*** Given entries ***
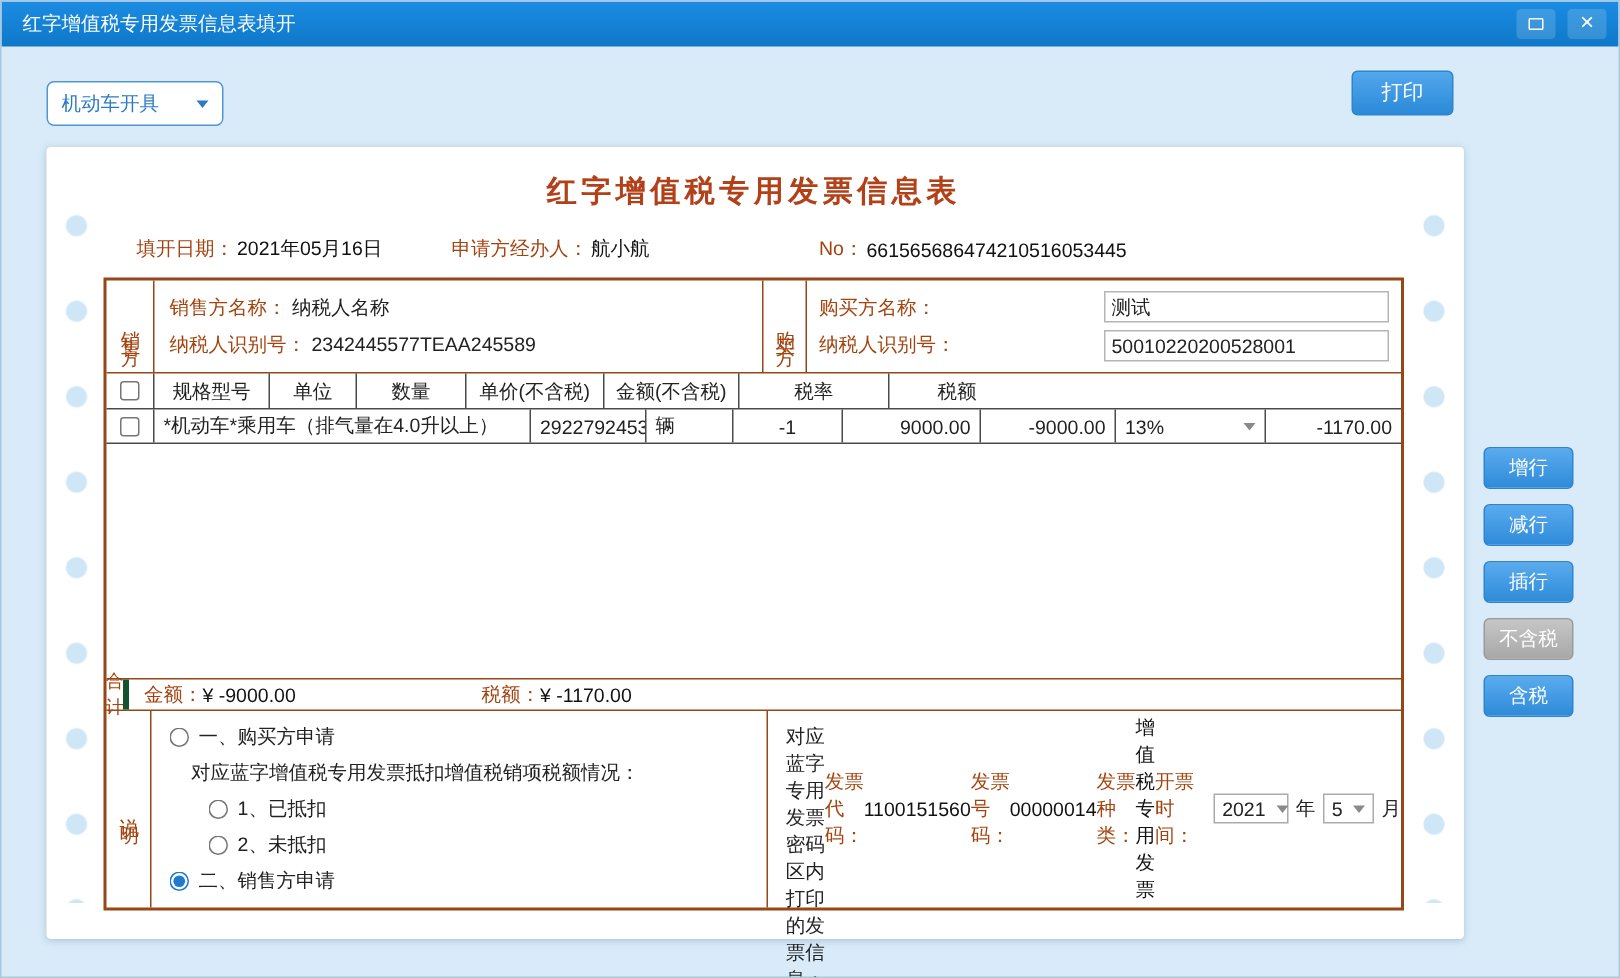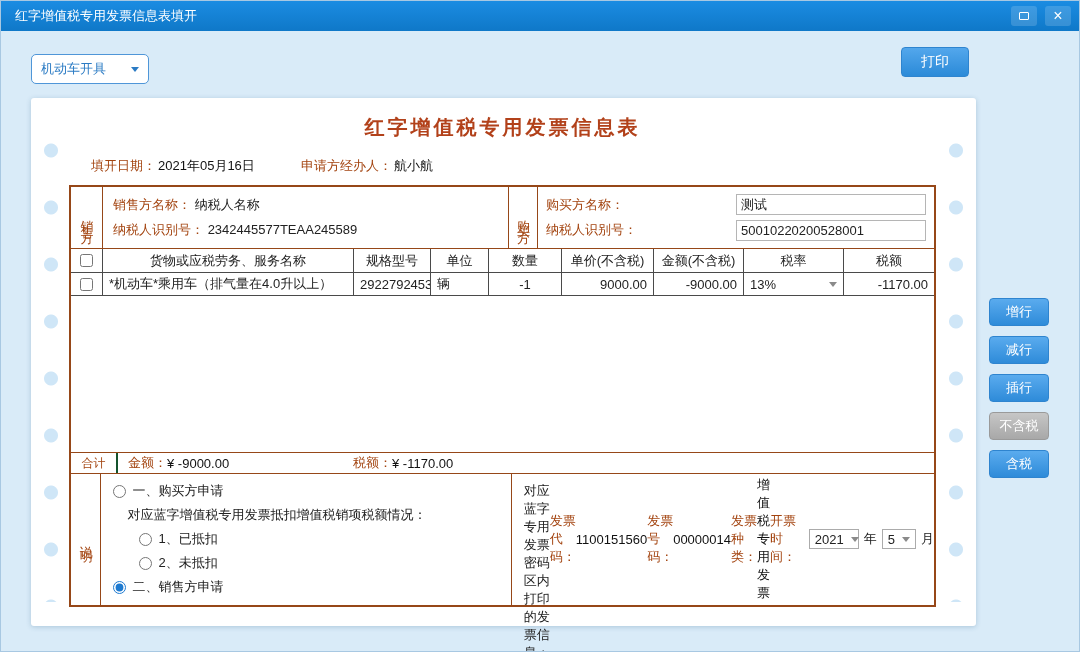--- a/index.html
+++ b/index.html
@@ -67,21 +67,21 @@
   .items-row .c-qty { justify-content:center; }
   .items-row .c-price, .items-row .c-amt, .items-row .c-tax { justify-content:flex-end; }
   .items-row .c-rate { position:relative;gap:21px; }
   .rate-caret { margin-left:auto; color:#8a8a8a; }
   input[type="checkbox"] { width:13px; height:13px; accent-color:#1e7ad0; }
   input[type="radio"] { width:13px; height:13px; accent-color:#1e7ad0; margin-right:6px; }
 
   .items-empty { flex:1; }
 
   .total-row { height:22px; border-top:1px solid #964718; border-bottom:1px solid #964718; align-items:stretch; }
-  .total-label { width:47px; border-right:2px solid #14532d; display:flex; align-items:center; justify-content:center; color:#a34410; font-size:12px; }
+  .total-label { width:15px; border-right:4px solid #14532d; display:flex; align-items:center; justify-content:center; color:#a34410; font-size:12px; }
   .total-body { flex:1; display:flex; align-items:center; }
   .total-g { display:flex; align-items:center; }
   .total-g.a { margin-left:10px; width:225px; }
   .total-g .val { color:#111; }
 
   .notes-row { height:131px; }
   .notes-vcell { width:32px; border-right:1px solid #964718; display:flex; align-items:center; justify-content:center; }
   .notes-left { width:432px; border-right:1px solid #964718; padding:8px 0 9px 12px; display:flex; flex-direction:column; justify-content:space-between; }
   .radio-line { display:flex; align-items:center; }
   .ind-text { margin-left:14px; }
@@ -131,20 +131,24 @@
 
         <div class="meta-row">
           <div class="meta-g g1">
             <span class="brown">填开日期：</span>
             <span class="val">2021年05月16日</span>
           </div>
           <div class="meta-g g2">
             <span class="brown">申请方经办人：</span>
             <span class="val">航小航</span>
           </div>
+          <div class="meta-g">
+            <span class="brown">No：</span>
+            <span class="val">661565686474210516053445</span>
+          </div>
         </div>
 
         <div class="ftable">
 
           <div class="row parties">
             <div class="vcell seller-vcell">
               <span class="vtext">销售方</span>
             </div>
             <div class="seller-info">
               <div>
@@ -168,21 +172,20 @@
                 <span class="brown">纳税人识别号：</span>
                 <input type="text" value="50010220200528001" style="">
               </div>
             </div>
           </div>
 
           <div class="row items-header">
             <div class="c c-cb">
               <input type="checkbox" style="">
             </div>
-            <div class="c c-name">货物或应税劳务、服务名称</div>
             <div class="c c-spec">规格型号</div>
             <div class="c c-unit">单位</div>
             <div class="c c-qty">数量</div>
             <div class="c c-price">单价(不含税)</div>
             <div class="c c-amt">金额(不含税)</div>
             <div class="c c-rate">税率</div>
             <div class="c c-tax">税额</div>
           </div>
 
           <div class="row items-row">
*** End of Given entries ***
Nothing but a number is asked for: how many lines of the records contain the word "vcell"?

2